A summit on the international trade in endangered species will decide whether to ratify a "historic" proposal to protect sharks, a move that would drastically restrict the lucrative global shark fin trade.
The proposal would place dozens of species of the requiem shark and the hammerhead shark families on Appendix II of the Convention on International Trade in Endangered Species (CITES).
That appendix lists species that may not yet be threatened with extinction but may become so unless their trade is closely controlled.
The initiative was one of the most discussed at this year's CITES summit in Panama, with the proposal co-sponsored by the European Union and 15 countries. The meeting began on 14 November and ends tomorrow.
If today's plenary meeting gives the green light, "it would be a historic decision, since for the first time CITES would be handling a very large number of shark species, which would be approximately 90% of the market," Panamanian delegate Shirley Binder said.
Shark fins, which represent a market of about $500 million per year, can sell for about $1,000 a kilogram in east Asia for use in shark fin soup, a delicacy.
The vote follows a hectic debate that lasted nearly three hours, with Japan and Peru seeking to reduce the number of shark species that would be protected.
"We hope that all of this will (now) be adopted in plenary," said Ms Binder.
The plenary will also vote on ratifying a proposal to protect guitarfish, a species of ray.
Several delegations, including hosts Panama, displayed stuffed toy sharks on their tables during the earlier Committee I debate.
After the heated debate, the request to protect requiem sharks went to a vote, garnering above the needed threshold and calming the waters for the subsequent hammerhead shark debate.
Delegates and directors of conservation organisations, who are observers at the summit, are confident that both proposals will be ratified.

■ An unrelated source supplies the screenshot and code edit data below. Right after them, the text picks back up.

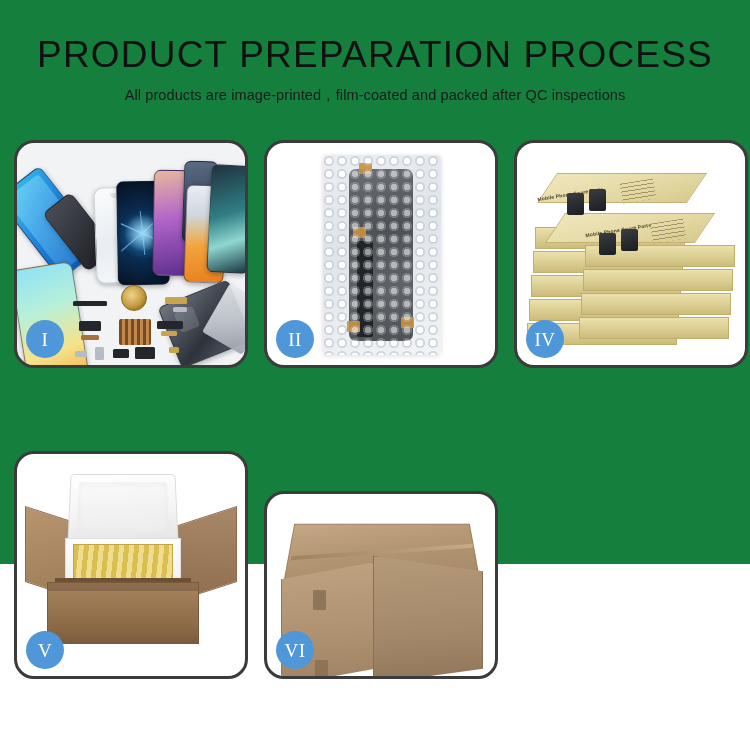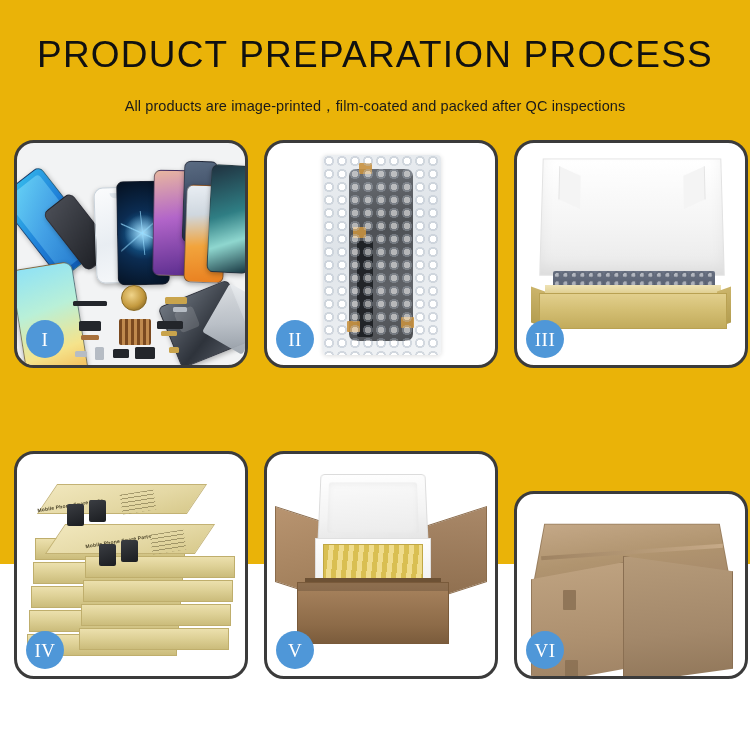--- a/index.html
+++ b/index.html
@@ -9,7 +9,7 @@
     font-family: "Liberation Sans", sans-serif;
     overflow: hidden;
   }
-  .page { position: relative; width: 750px; height: 564px; background: #eab308; }
+  .page { position: relative; width: 750px; height: 564px; background: #15803d; }
 
   
   .header { position: absolute; top: 36px; left: 0; width: 750px; text-align: center; }

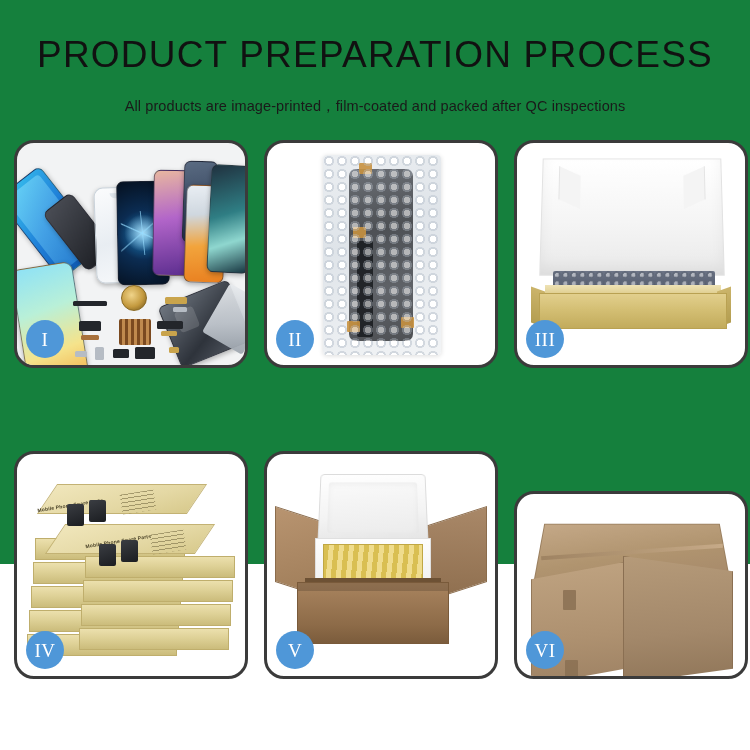--- a/index.html
+++ b/index.html
@@ -19,7 +19,7 @@
     color: #111111; line-height: 1.0; white-space: nowrap;
   }
   .subtitle {
-    margin-top: 24px;
+    margin-top: 13px;
     font-family: "Liberation Sans", sans-serif;
     font-size: 14.5px; font-weight: 400; letter-spacing: .1px;
     color: #1a1a1a; white-space: nowrap;

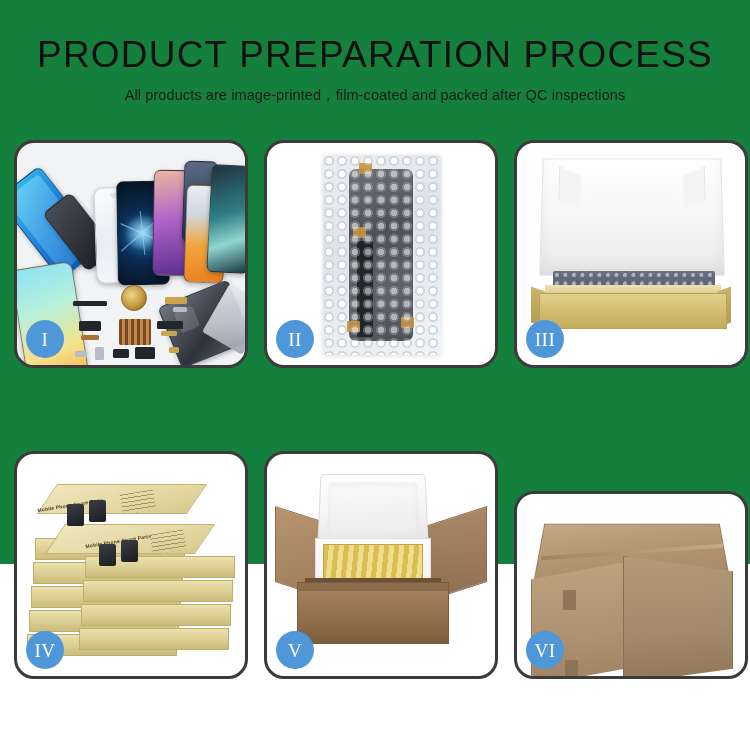--- a/index.html
+++ b/index.html
@@ -400,20 +400,6 @@
       <div class="badge">II</div>
     </div>
 
-    <div class="panel p3">
-      <div class="panel-stage">
-        <div class="box3-lid">
-          <div class="box3-lid-flapL"></div>
-          <div class="box3-lid-flapR"></div>
-        </div>
-        <div class="box3-bubbles"></div>
-        <div class="box3-inner-edge"></div>
-        <div class="box3-side-l"></div>
-        <div class="box3-side-r"></div>
-        <div class="box3-front"></div>
-      </div>
-      <div class="badge">III</div>
-    </div>
 
     <div class="panel p4">
       <div class="panel-stage">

"We hope that nothing extraordinary happens and that these entire families of sharks are ratified for inclusion in Annex II," Chilean delegate Ricardo Saez said.
The world is currently in the middle of a major shark extinction crisis, Luke Warwick, director of shark protection for the NGO Wildlife Conservation Society, said at the beginning of the summit.
During the committee debate, Japan had proposed that the trade restriction be reduced to 19 species of requiem sharks and Peru called for the blue shark to be removed from the list.
However, both suggestions were rejected.
Participants at the summit considered 52 proposals to change species protection levels.
CITES, which came into force in 1975, has set international trade rules for more than 36,000 wild species.
Its signatories include 183 countries and the European Union.